It’s a sad event when a loved one passes on, but it’s arguably even more difficult for poor households who not only have to deal with the grief but also the financial burden of enduring a death in the family.
A Senate bill wants to secure free funeral services for poor families earning a combined gross income of PHP15,000 or under US$300 a month. These households must also not be owners of any real property or a vehicle.
“In the Philippines, funeral and burial services can range from 10,000 to hundreds of thousands of pesos. As such, many poor families are not only wracked with grief but also deep financial stress that may even lead them to borrow funds from lenders with high interest rates,” Senator Raffy Tulfo, the bill’s author, said in his explanatory note.
As cemetery plots can cost a fortune, from lawn lots that start at PHP200,000 (US$3,663) upwards, these can be too costly for most families — leading many to rent graves in stacked niches until their contract expires. Those who are unable to move their dead to another plot once their contract is up have no choice but to have their loved one’s remains buried in a mass grave.

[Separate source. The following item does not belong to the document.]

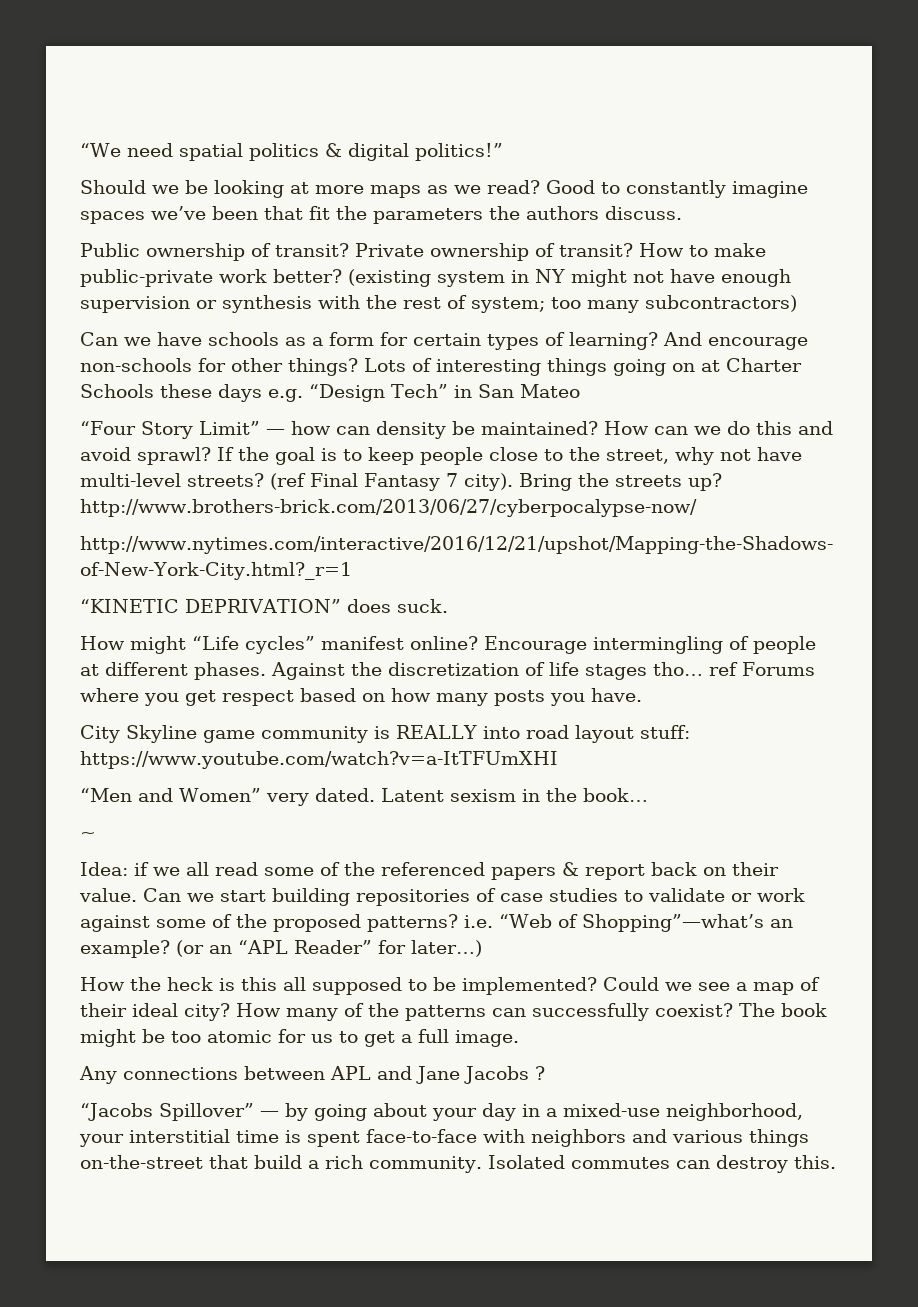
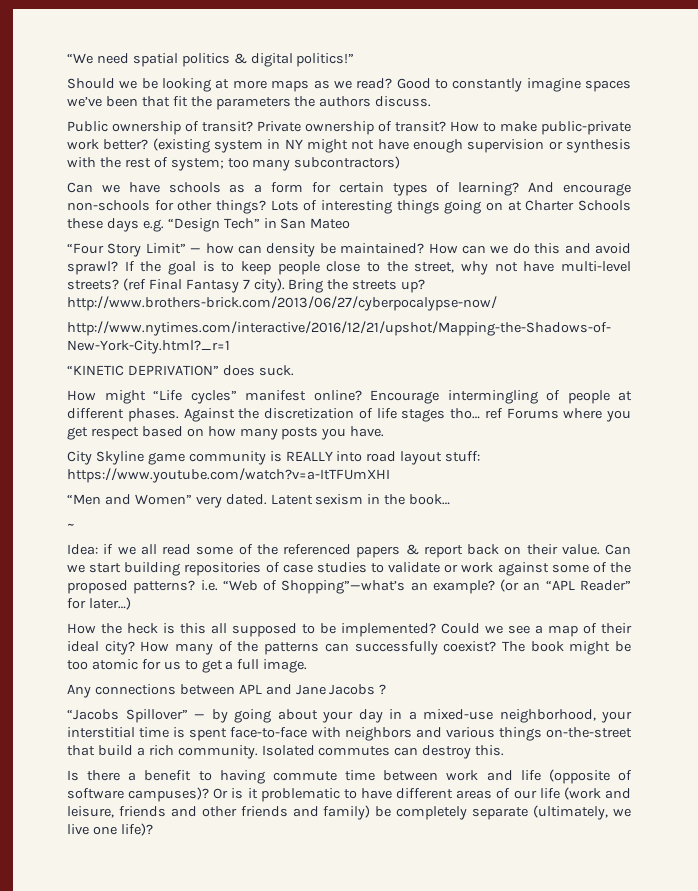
(836, 1162) none -> [67,769,632,784] [67,787,632,802] [67,805,631,820] [67,823,153,836] // Is there a benefit to having commute time between work and life (opposite of software campuses)? Or is it problematic to have different areas of our life (work and leisure, friends and other friends and family) be completely separate (ultimately, we live one life)?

Although the Department of Social Welfare and Development already provides burial assistance to bereaved families, Tulfo wants to institutionalize free burial and funeral services for the poor.
This would include the preparation of funeral documents, embalming, viewing, burial, or cremation. Accredited mortuaries should also provide a casket or an urn.
In November, the Makayaban bloc — which include ACT Teachers’ Rep. France Castro, Gabriela Women’s Rep. Arlene Brosas and Kabataan Rep. Raoul Manuel — filed a similar bill in Congress, which will grant free or discounted funeral services to indigent families.